Measures to Support Electricity Prices Must Conform with the Principles of Non-discrimination and Proportionality

Measures to Support Electricity Prices Must Conform with the Principles of Non-discrimination and Proportionality - State Aid Uncovered photos 43

Introduction

On 12 March 2025, the General Court delivered its judgment in case T-596/22, PGI Spain, & Others v Commission.[1] PGI and the other applicants sought the annulment of Commission decision on SA.102454 and SA.102569 concerning a joint Spanish and Portuguese measure on the reduction of the electricity wholesale price in the Iberian peninsula.

In May 2022, Spain and Portugal notified a measure aiming to reduce the wholesale electricity price by supporting the costs of fossil fuel power plants. The ultimate purpose of the aid was to lead to reduction of prices on the retail market. The Commission authorised the aid on the grounds that the measure was taken in the context of the crisis in national and international energy markets, which led to higher fossil fuel prices, in particular natural gas prices. This had a significant negative impact on households and SMEs. The Commission considered that the measure was necessary, appropriate and proportionate and that it did not infringe any of the relevant provisions of EU law, in particular Regulation 2019/943 on the internal market for electricity and Directive 2019/944 on common rules for the internal market for electricity. The legal basis for the compatibility of aid was Article 107(3)(b) TFEU.

The measure was financed partly by the income of the Spanish transmission system operator and partly by contributions imposed by Spain and Portugal on certain buyers on the wholesale market.

However, several categories of electricity buyers in Spain and Portugal were exempted from the obligation to pay the contribution, namely: pumped hydro storage generators when in pumping mode; systems of energy storage, including batteries; power plants to the extent they provide ancillary services; wholesale electricity market buyers, for that part of their electricity purchases for which they had entered into contracts for the supply of electricity at a fixed price prior to 26 April 2022. The latter did not have to pay the contribution because they did not benefit from any reduction in prices, as they were contractually obliged to pay a fixed price. The buyers in the first three categories were exempted from paying the contribution because if they paid it, they would incur higher costs which would be passed on to retail electricity users, defeating the purpose of the measure.
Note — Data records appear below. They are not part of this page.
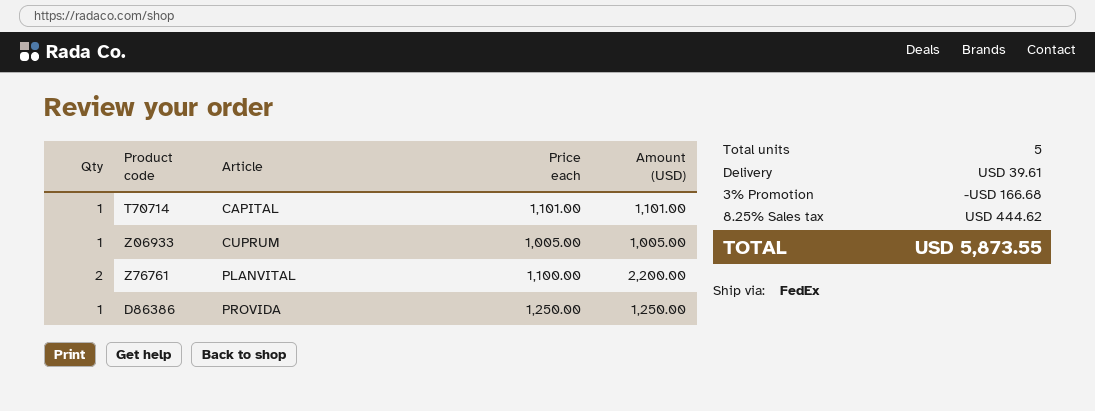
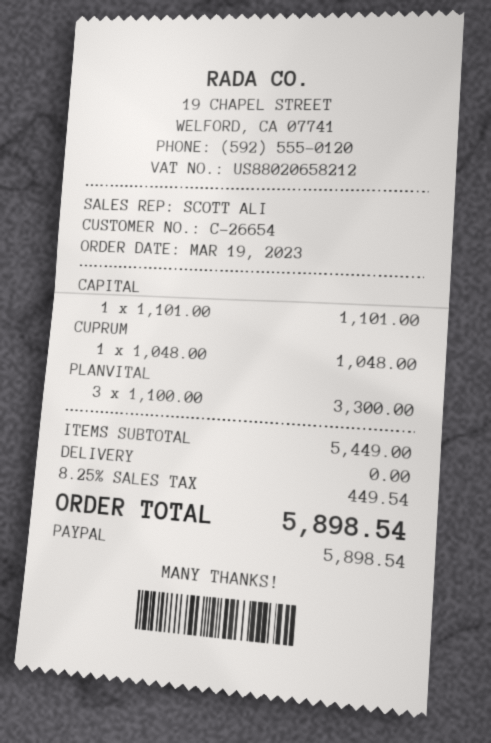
CUPRUM: 1 x 1005.00 = 1005.00 -> 1 x 1048.00 = 1048.00
PLANVITAL: 2 x 1100.00 = 2200.00 -> 3 x 1100.00 = 3300.00
PROVIDA: 1 x 1250.00 = 1250.00 -> none
discount: 3% = 166.68 -> none
shipping: 39.61 -> 0.00
tax: 8.25% = 444.62 -> 8.25% = 449.54
total: 5873.55 -> 5898.54

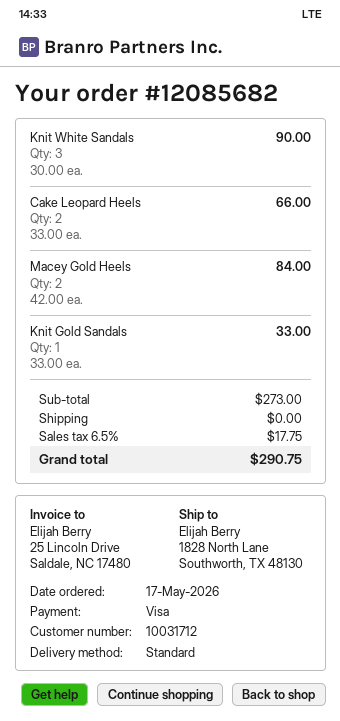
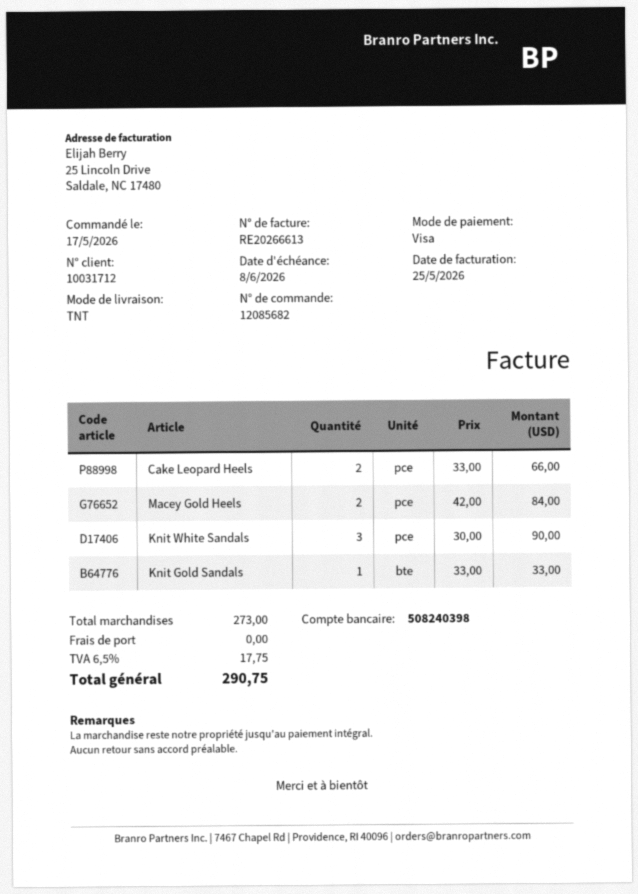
shipping method: standard -> TNT

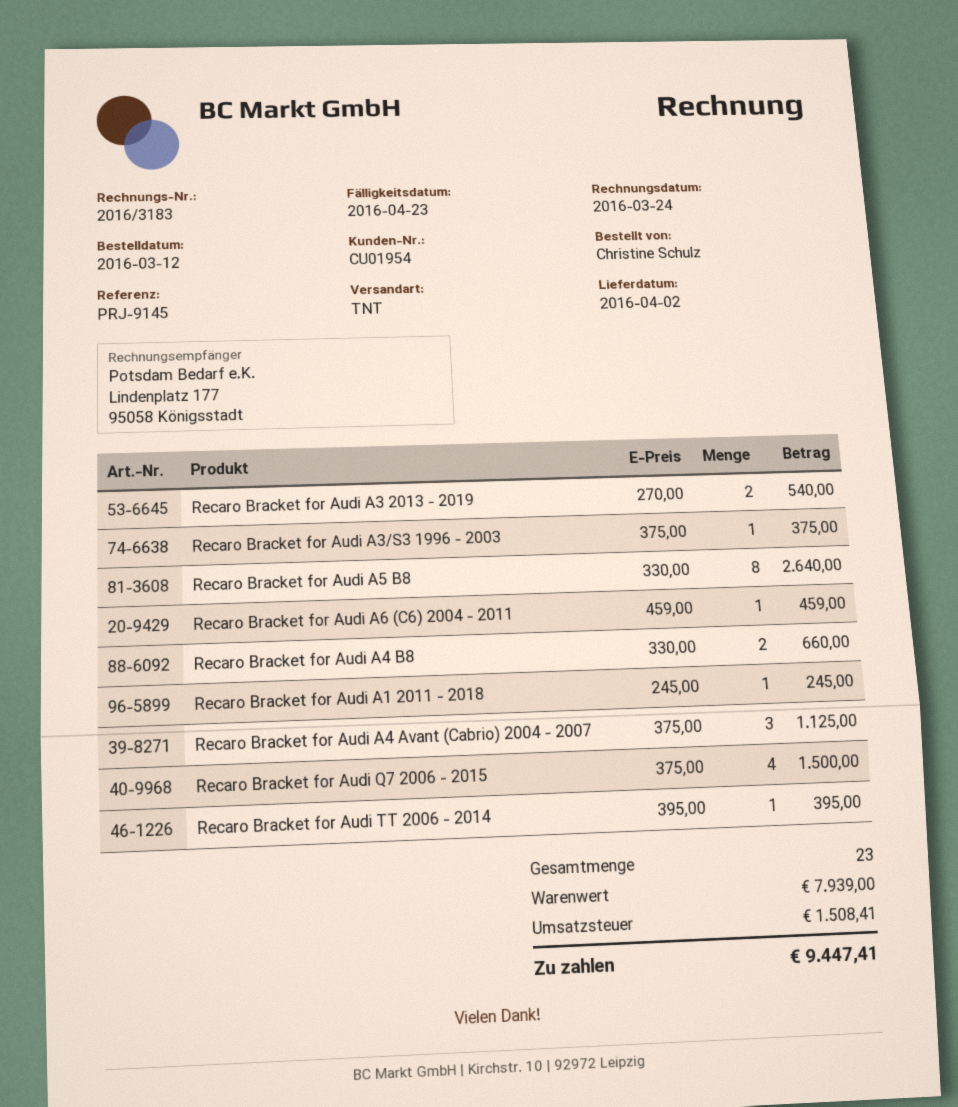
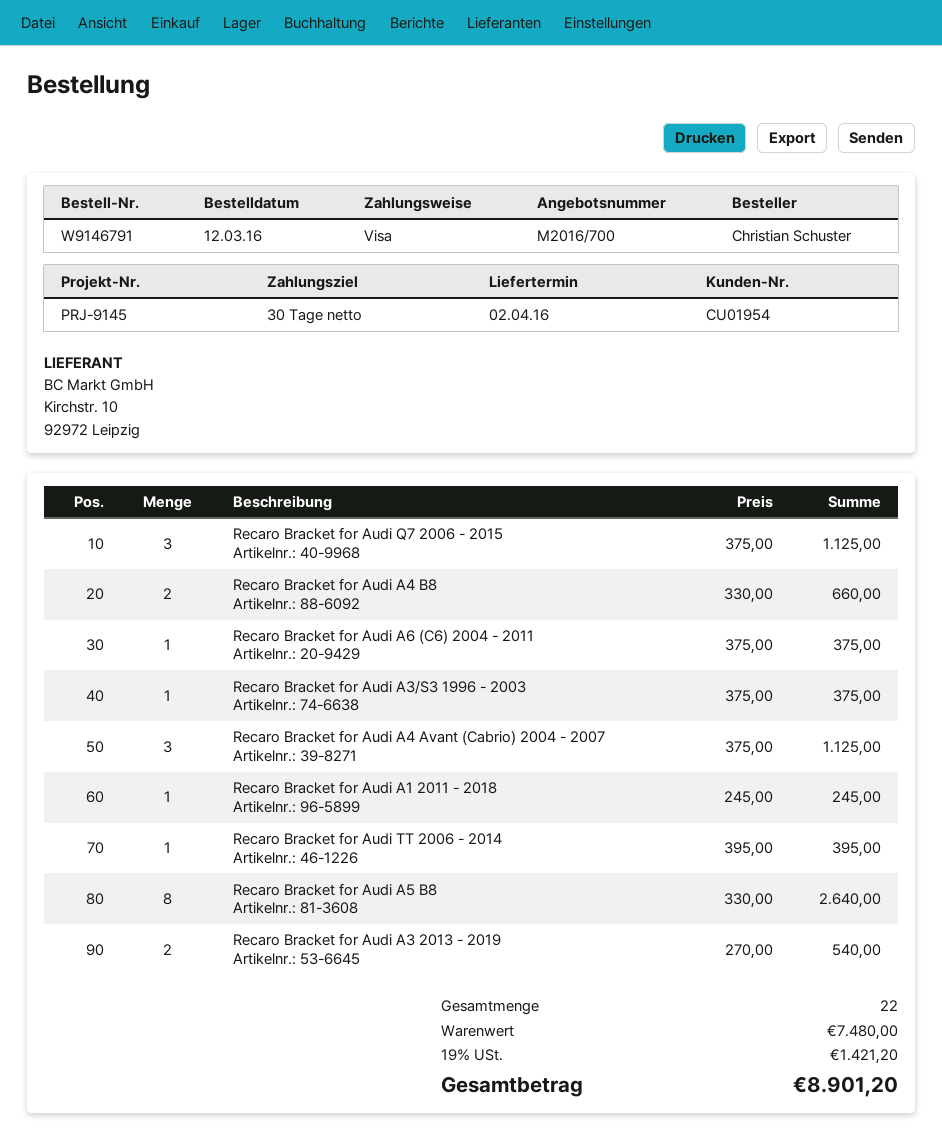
ordered by: Christine Schulz -> Christian Schuster
Recaro Bracket for Audi A6 (C6) 2004 - 2011: 1 x 459.00 = 459.00 -> 1 x 375.00 = 375.00
Recaro Bracket for Audi Q7 2006 - 2015: 4 x 375.00 = 1500.00 -> 3 x 375.00 = 1125.00
total quantity: 23 -> 22
subtotal: 7939.00 -> 7480.00
tax: 1508.41 -> 1421.20
total: 9447.41 -> 8901.20

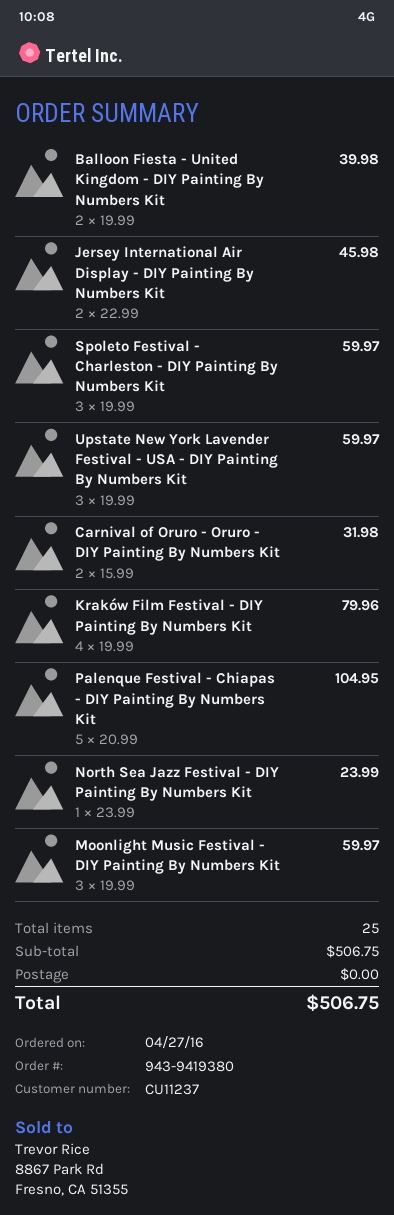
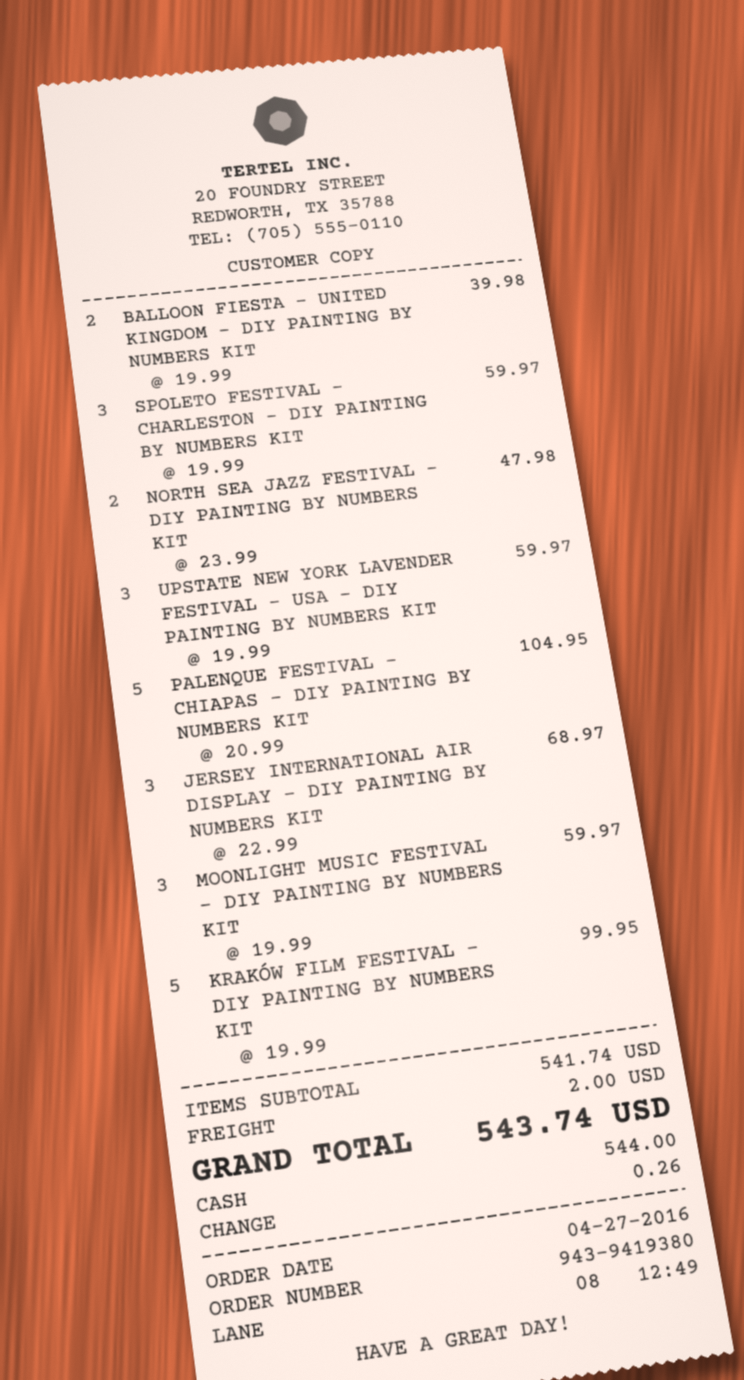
Jersey International Air Display - DIY Painting By Numbers Kit: 2 x 22.99 = 45.98 -> 3 x 22.99 = 68.97
Carnival of Oruro - Oruro - DIY Painting By Numbers Kit: 2 x 15.99 = 31.98 -> none
Kraków Film Festival - DIY Painting By Numbers Kit: 4 x 19.99 = 79.96 -> 5 x 19.99 = 99.95
North Sea Jazz Festival - DIY Painting By Numbers Kit: 1 x 23.99 = 23.99 -> 2 x 23.99 = 47.98
subtotal: 506.75 -> 541.74
shipping: 0.00 -> 2.00
total: 506.75 -> 543.74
With respect to the exemptions, the Commission examined whether they conferred a selective advantage to exempted buyers that would constitute State aid. In other words, although the measure provided aid to certain electricity generators, it could also confer an advantage to those buyers of electricity that were exempted from the contribution. In assessing possible presence of indirect aid, the Commission applied the three-step test for tax measures.

Regarding the identification of the reference system, the Commission considered in its decision on SA.102454 that “(101) the reference framework should be defined as obliging all purchasers of electricity which are benefitting from the measure via reduced wholesale prices and are purchasing electricity with a view to its final use to pay a contribution.”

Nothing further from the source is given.